# TASK STATEMENT
For the entries below, the result should be an exact transcription of the lines from the one with "width: 124px ->" up to and including the one with "flex-direction: column ->", and only those.
** Opening RECORDS TO PROCESS block **
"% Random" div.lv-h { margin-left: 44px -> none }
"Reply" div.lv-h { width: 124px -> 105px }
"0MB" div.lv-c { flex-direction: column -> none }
** Closing RECORDS TO PROCESS block **
** Opening RECORDS TO PROCESS block **
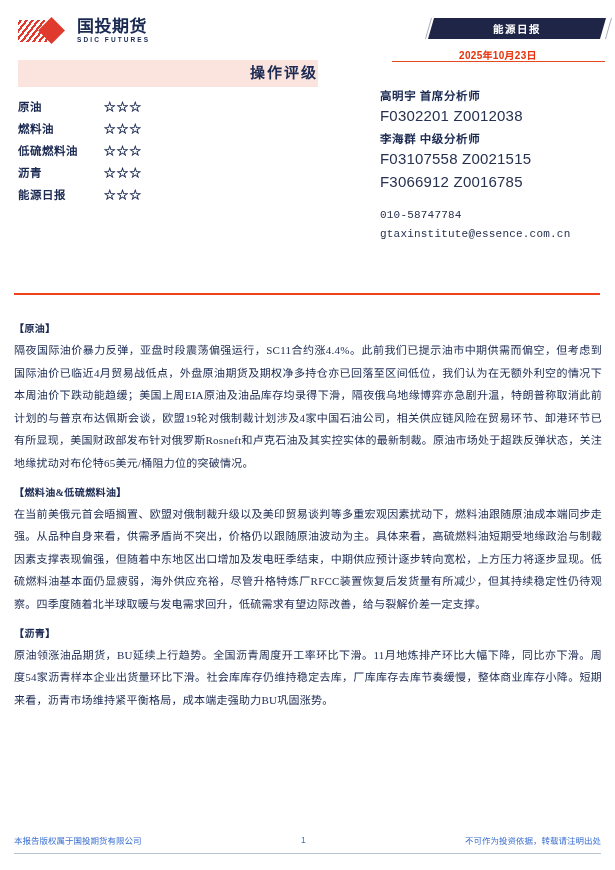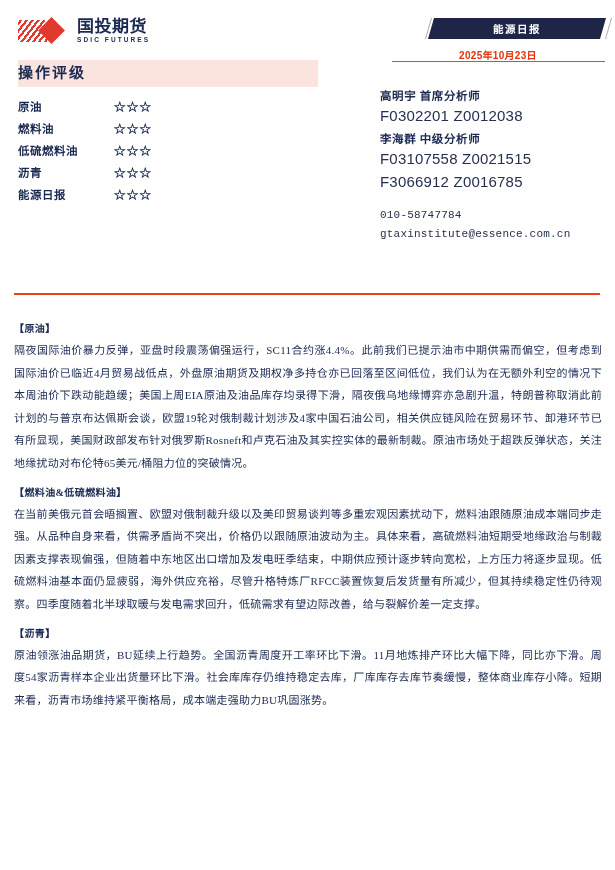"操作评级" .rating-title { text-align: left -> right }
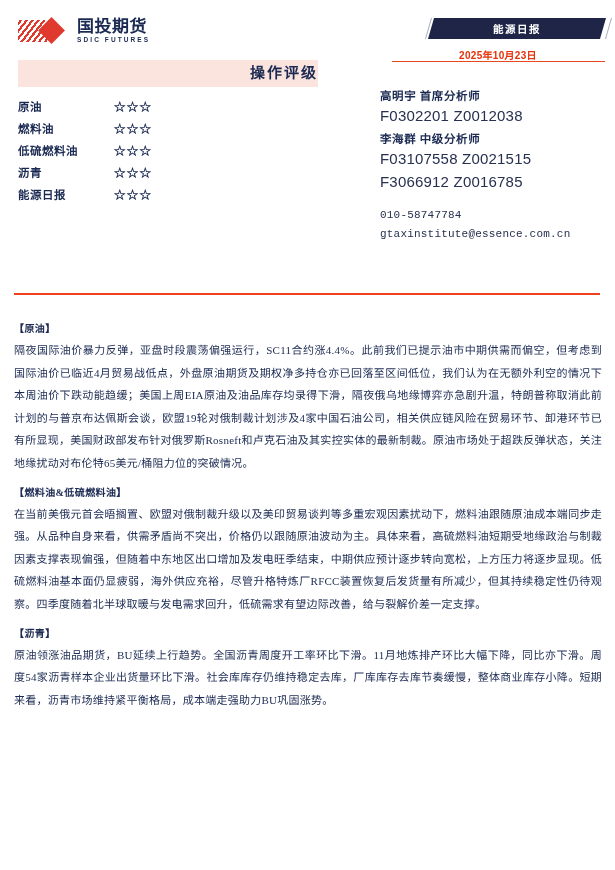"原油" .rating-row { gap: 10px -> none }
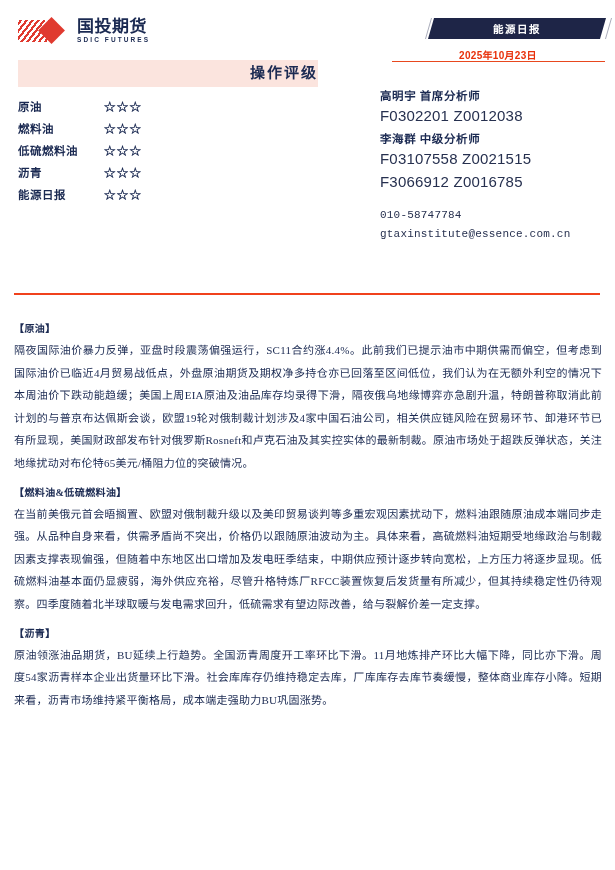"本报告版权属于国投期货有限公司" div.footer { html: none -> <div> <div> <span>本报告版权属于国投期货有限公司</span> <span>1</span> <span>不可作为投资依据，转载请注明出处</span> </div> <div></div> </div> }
** Closing RECORDS TO PROCESS block **
** Opening RECORDS TO PROCESS block **
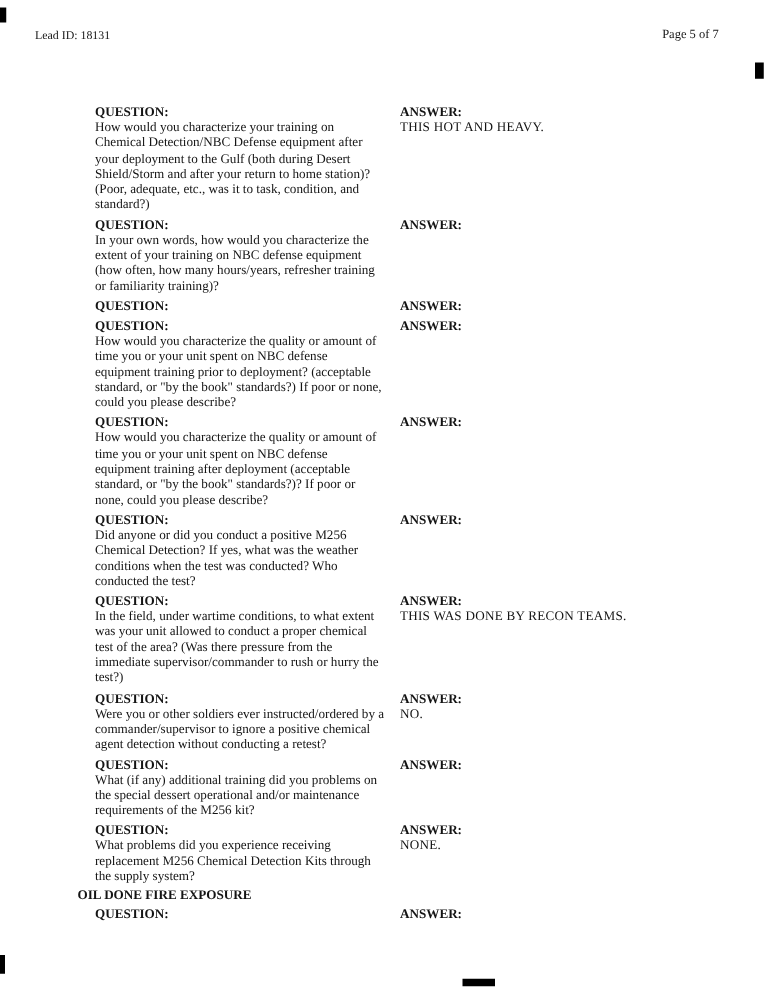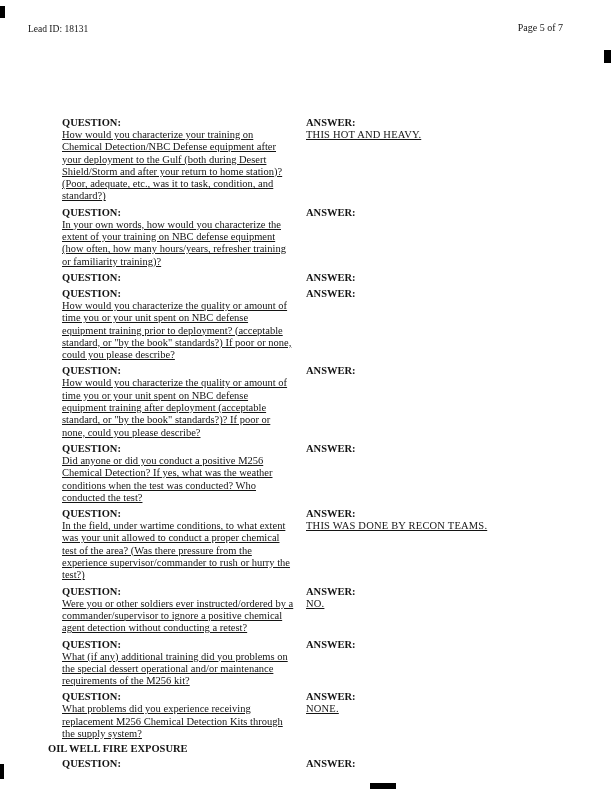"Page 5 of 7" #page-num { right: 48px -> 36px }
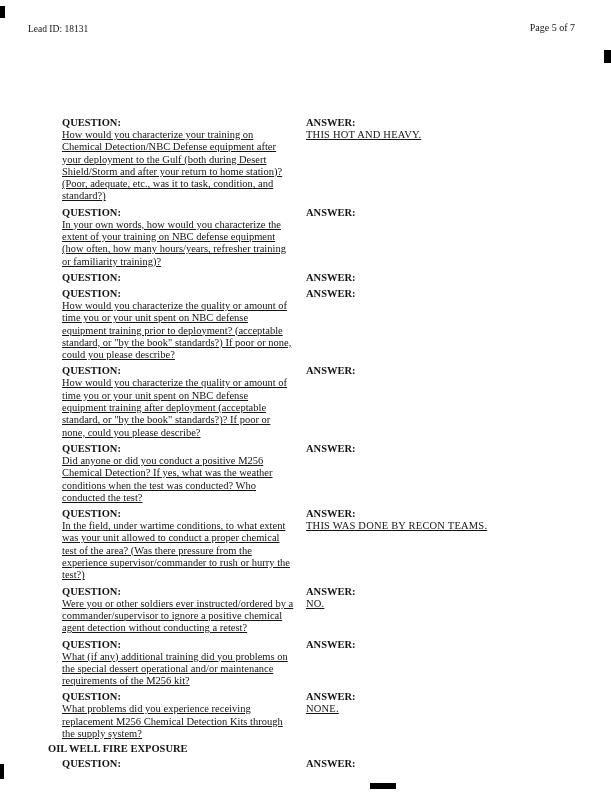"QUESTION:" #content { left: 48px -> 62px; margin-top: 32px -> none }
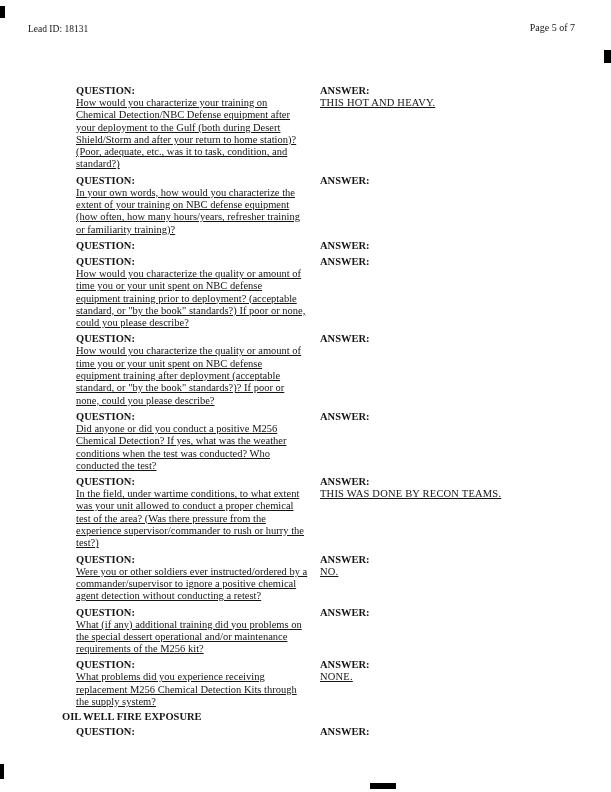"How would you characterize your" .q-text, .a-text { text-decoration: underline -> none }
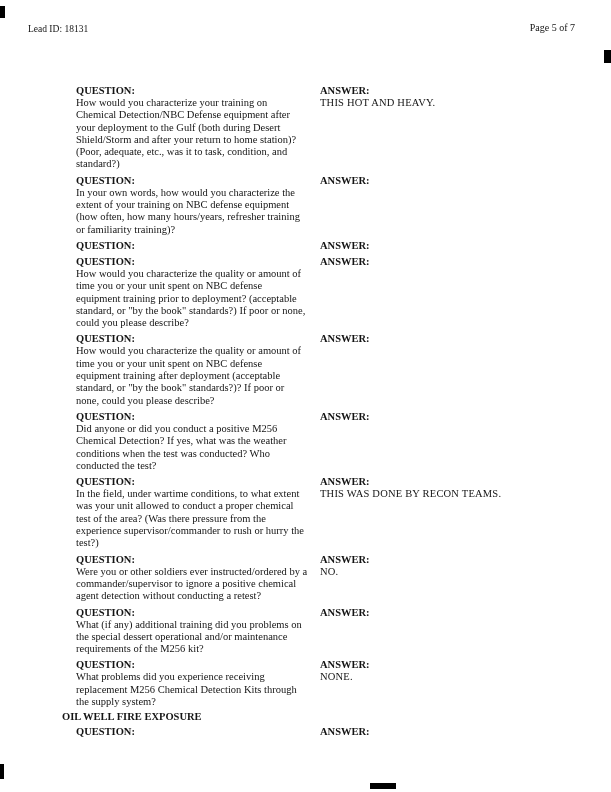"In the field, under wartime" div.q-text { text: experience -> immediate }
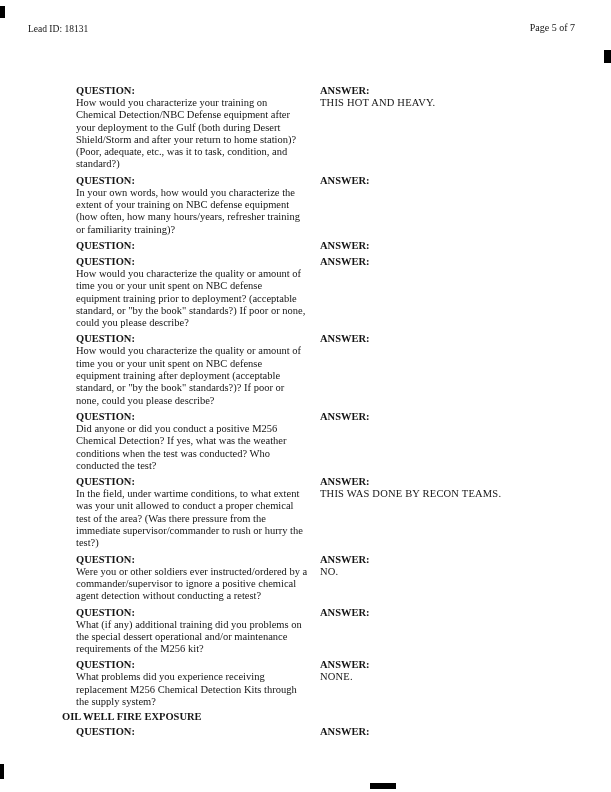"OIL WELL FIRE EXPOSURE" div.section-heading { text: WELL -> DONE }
** Closing RECORDS TO PROCESS block **
# ANSWER SPACE
"Reply" div.lv-h { width: 124px -> 105px }
"0MB" div.lv-c { flex-direction: column -> none }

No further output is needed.